> EXERCISE REQUIREMENTS: Transcribe exactly the lines from the top of the records below through the line that holds "html: none ->", both included, with no pictures.

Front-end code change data
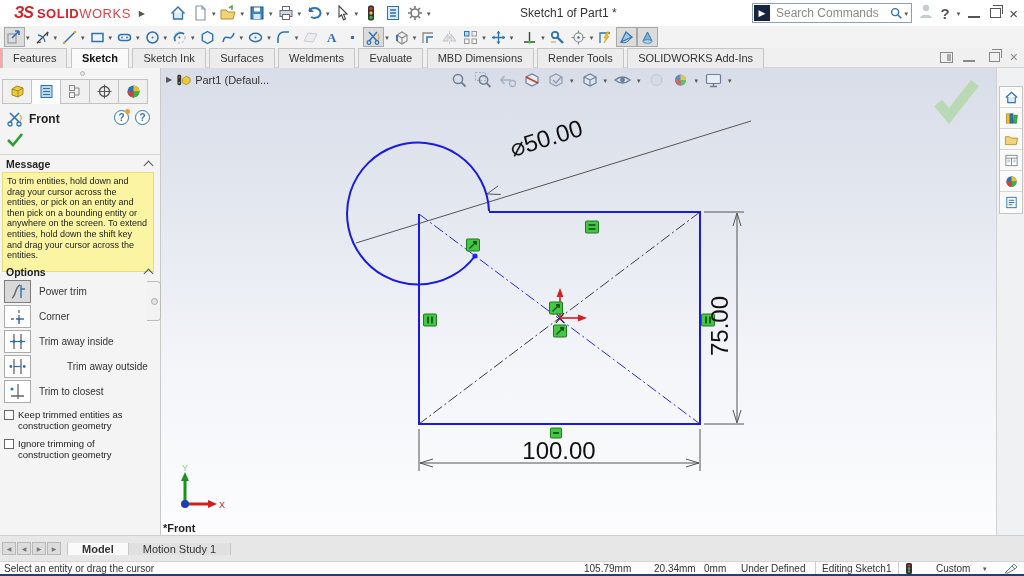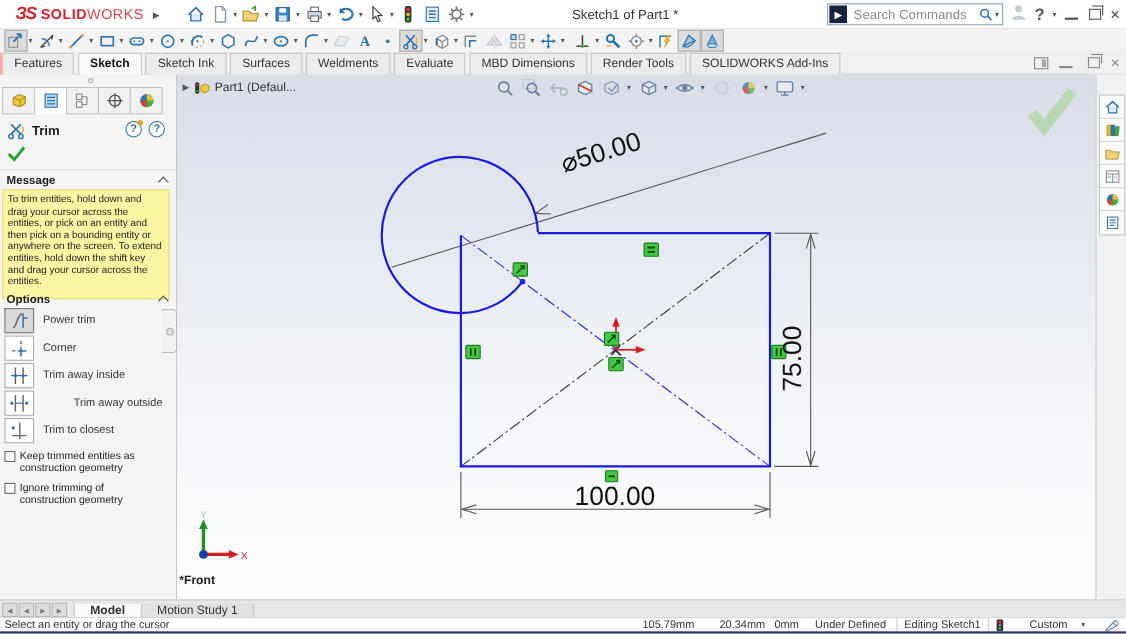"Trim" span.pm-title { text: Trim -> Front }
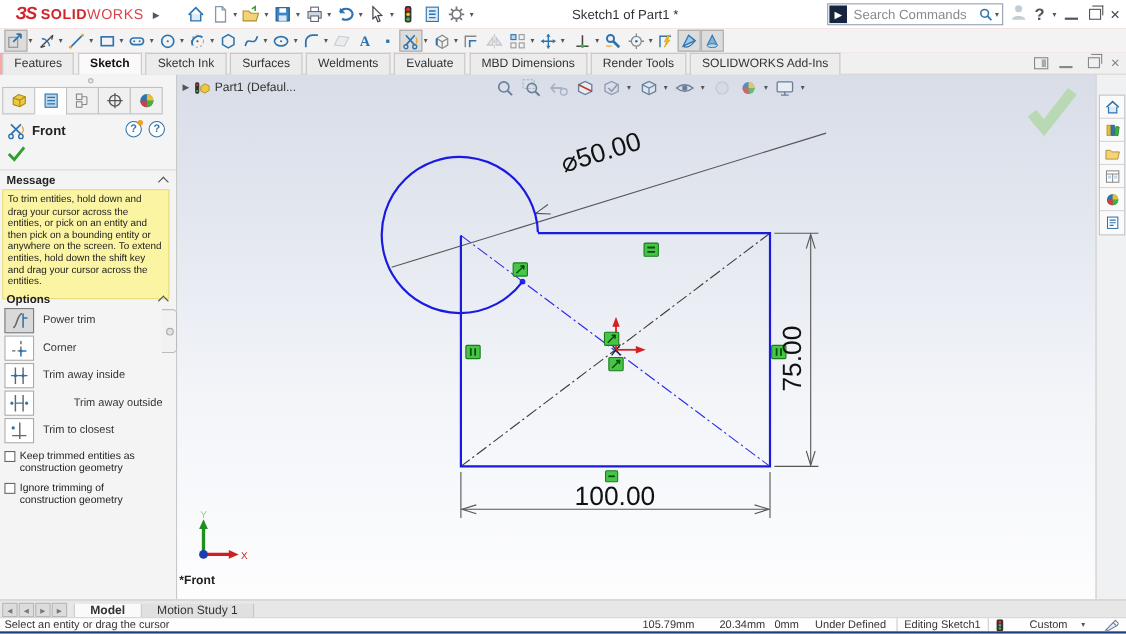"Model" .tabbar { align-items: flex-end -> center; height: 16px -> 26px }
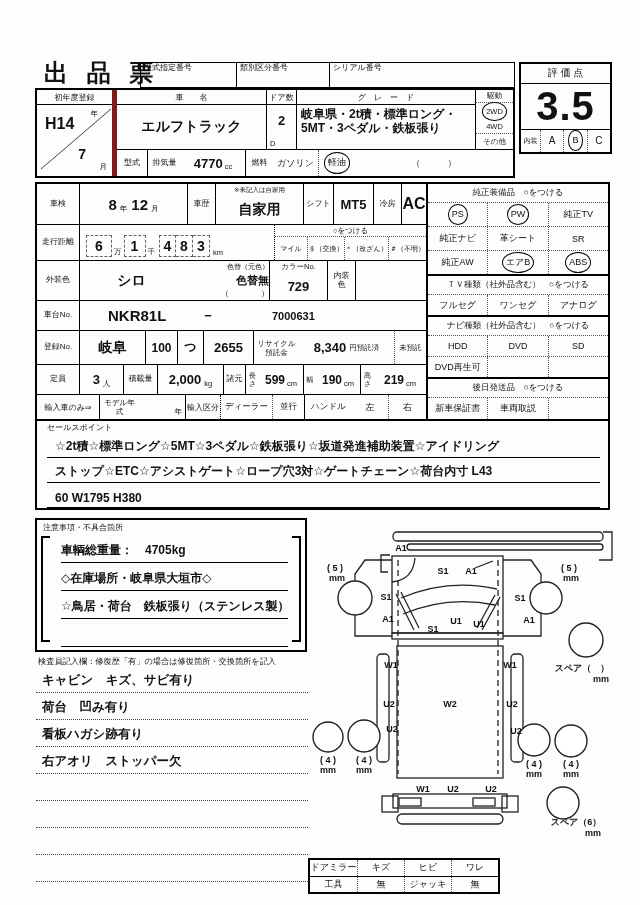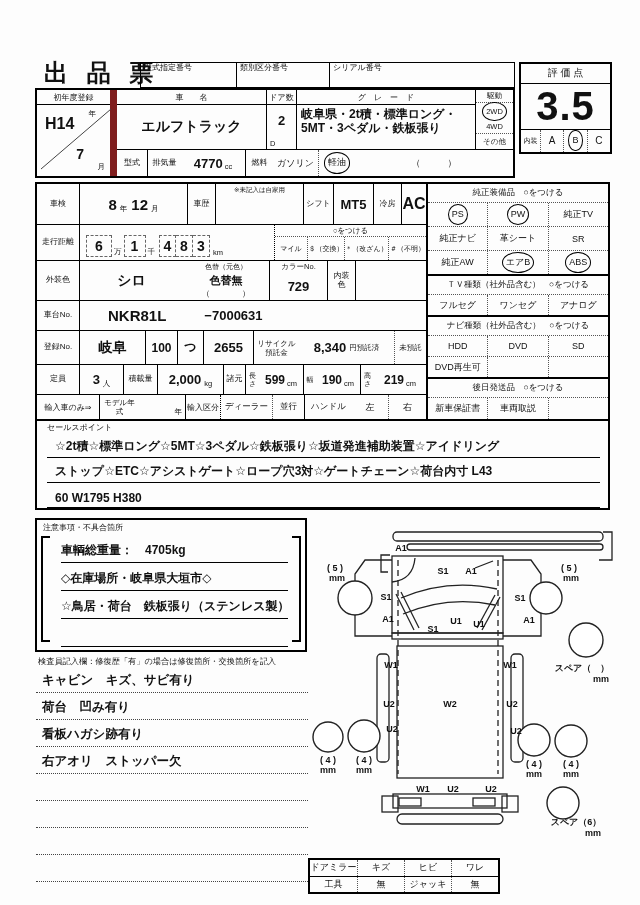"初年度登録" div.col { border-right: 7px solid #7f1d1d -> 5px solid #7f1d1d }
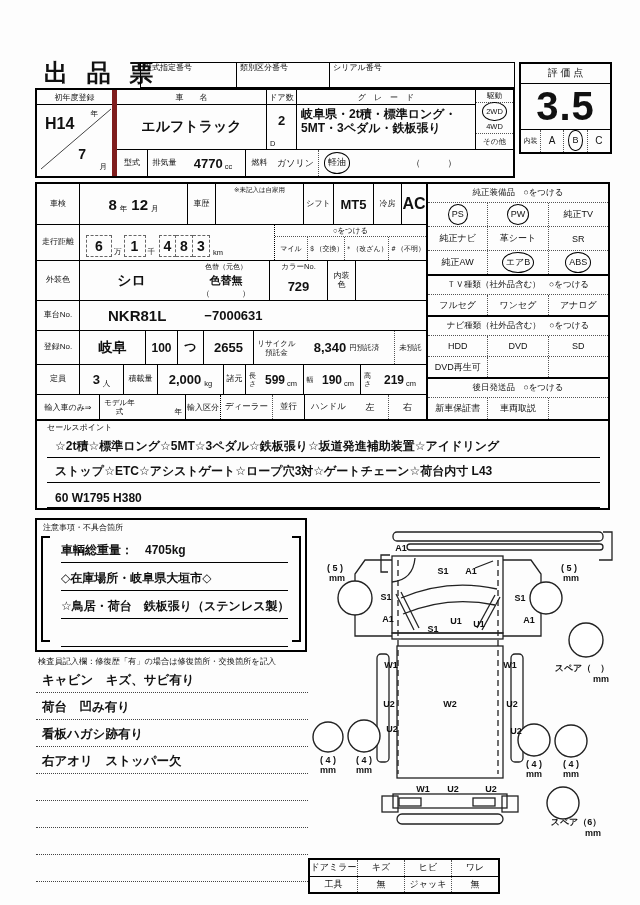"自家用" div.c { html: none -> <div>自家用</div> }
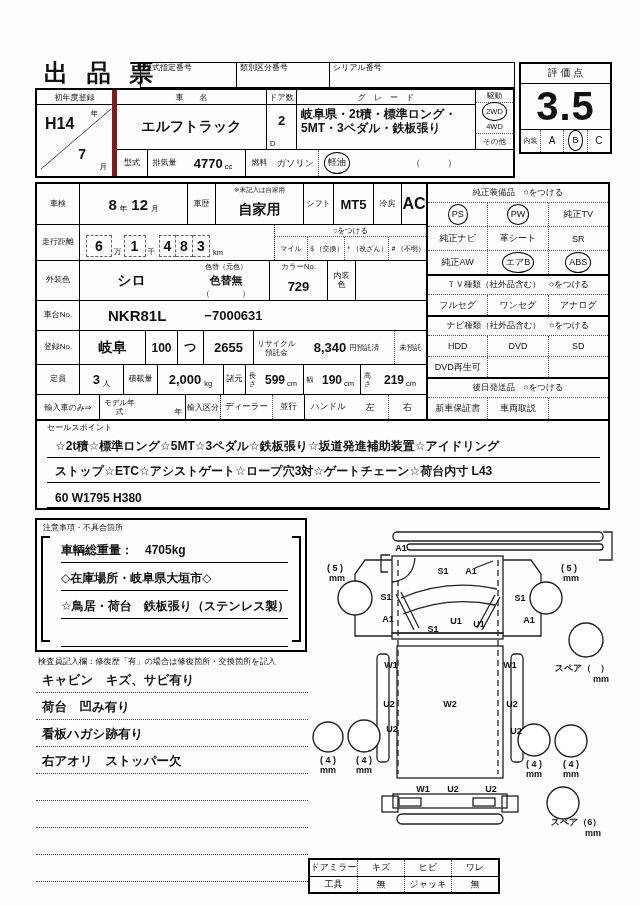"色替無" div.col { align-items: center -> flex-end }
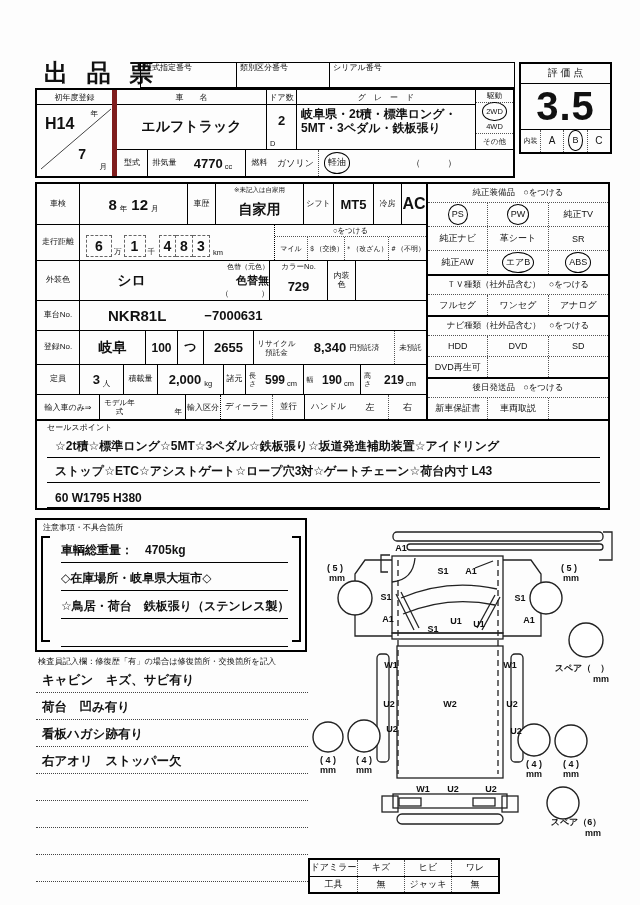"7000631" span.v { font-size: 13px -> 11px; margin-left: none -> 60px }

> WRITTEN REPLY:
"Trim" span.pm-title { text: Trim -> Front }
"Model" .tabbar { align-items: flex-end -> center; height: 16px -> 26px }
"初年度登録" div.col { border-right: 7px solid #7f1d1d -> 5px solid #7f1d1d }
"自家用" div.c { html: none -> <div>自家用</div> }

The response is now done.